Real men don’t shave

Soziologisch gesehen ist Mode (also auch Körpermodifikation) eine Möglichkeit, den Naturzustand in eine idealisierte Realität zu überführen. Vor allem in klar maskulin besetzten Stilelementen transportiert sich das symbolische Kapital nach Bourdieu. Der Bart wächst ab der Pubertät ein Leben lang und ist evolutionsbiologisch ein Rudiment des Fells. Damit ist er ein Symbol der animalischen Trieb- und Lebenskraft, der sexuellen Reife und des damit verbundenen Machtanspruch. Klingt scheiße, ist aber so. Im alten Ägypten war es vom Rang des Trägers abhängig, wie lang der Bart des Trägers sein durfte.

Trotzdem ist kulturelle Bartgestaltung ist so alt wie der Bart selbst. Die Techniken und Werkzeuge mögen sich von der Obsidianklinge über das Schnurrbartwachs bis zur modernen Haarschneidemaschine entwickelt haben, ebenso wie die Bartformen vom reinen Abschneiden bis zu den bizarren Kaiser Wilhelm-Formen des Historismus reichen. Die "Zähmung" des Bartes ist dabei ein wichtiger Schritt: Es geht nicht darum wie ein Neanderthaler auszuschauen, sondern den Neanderthaler ins 21. Jahrhundert mitzunehmen.

Die Bärte des 21. Jahrhunderts

Vor allem die zweite Hälfte der Nullerjahre verzeichnete eine Rückkehr des Schnurrbarts. Die Hipster stahlen die Rotzbremse, die man jahrzehntelang nur mit dem 10:30 Uhr-Bier in der Hand oder auf einer Gay-Party ernsthaft tragen konnte, in ihrem nimmermüden Drang nach ironischer Plünderung und machten sie zu ihrem Erkennungszeichen – zumindest in der medialen Wahrnehmung.

Der König der Bärte ist und bleibt aber der Vollbart. Er macht mehr Arbeit als man denkt (wer einmal einen hatte, weiß was gemeint ist), steht aber trotzdem für das Ursprüngliche, das Wilde und das Ungezähmte. Der Vollbartträger kümmert sich nicht um Moden und verbringt seine Zeit lieber an der Akustikgitarre als im Badezimmer. Der Vollbart ist das Symbol der Hippies, Gurus und Al-Quaida-Terroristen. Gelebte Gegenmoderne. Nicht umsonst lassen v.a. Bands und Musiker wie die Fleet Foxes, Bon Iver oder Scott Matthew den Rasierer gerne mal Rasierer sein.

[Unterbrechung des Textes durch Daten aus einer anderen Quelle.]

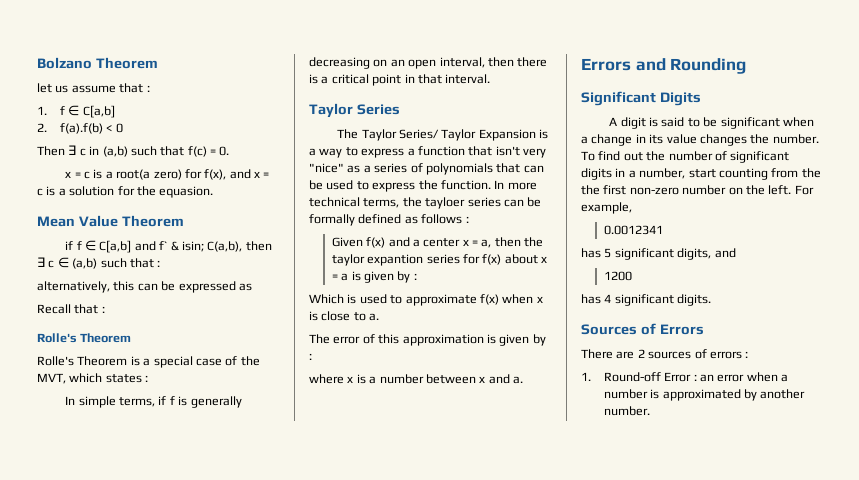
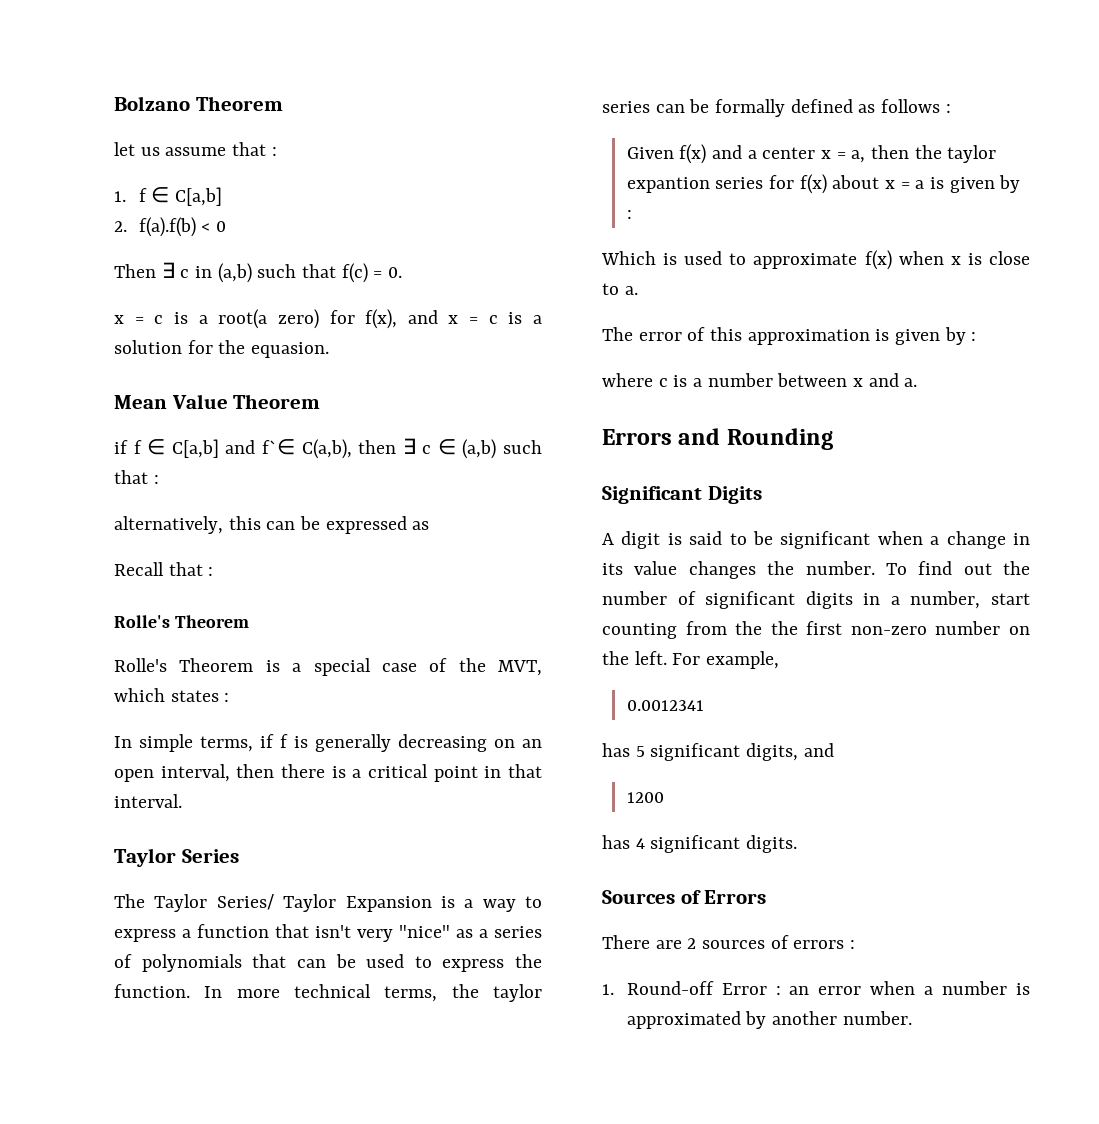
- if f ∈ C[a,b] and f` & isin; C(a,b), then ∃ c ∈ (a,b) such that :
+ if f ∈ C[a,b] and f`∈ C(a,b), then ∃ c ∈ (a,b) such that :
- In more technical terms, the tayloer series can be formally defined as follows :
+ In more technical terms, the taylor series can be formally defined as follows :
- where x is a number between x and a.
+ where c is a number between x and a.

Auch wenn er sich in den letzten Jahren auch ironisch gebrochen getragen wird und sich in eher ungewöhnlichen Kreisen verbreitet hat (als Beispiel seien hier Stalley und Wolves in the Throne Room genannt, wobei letztere ja ohnehin dem Genre „Hipster-Black Metal“ zugeordnet werden), bleibt der Vollbart seit Andreas Hofer die Uniform der Retro-Soldaten.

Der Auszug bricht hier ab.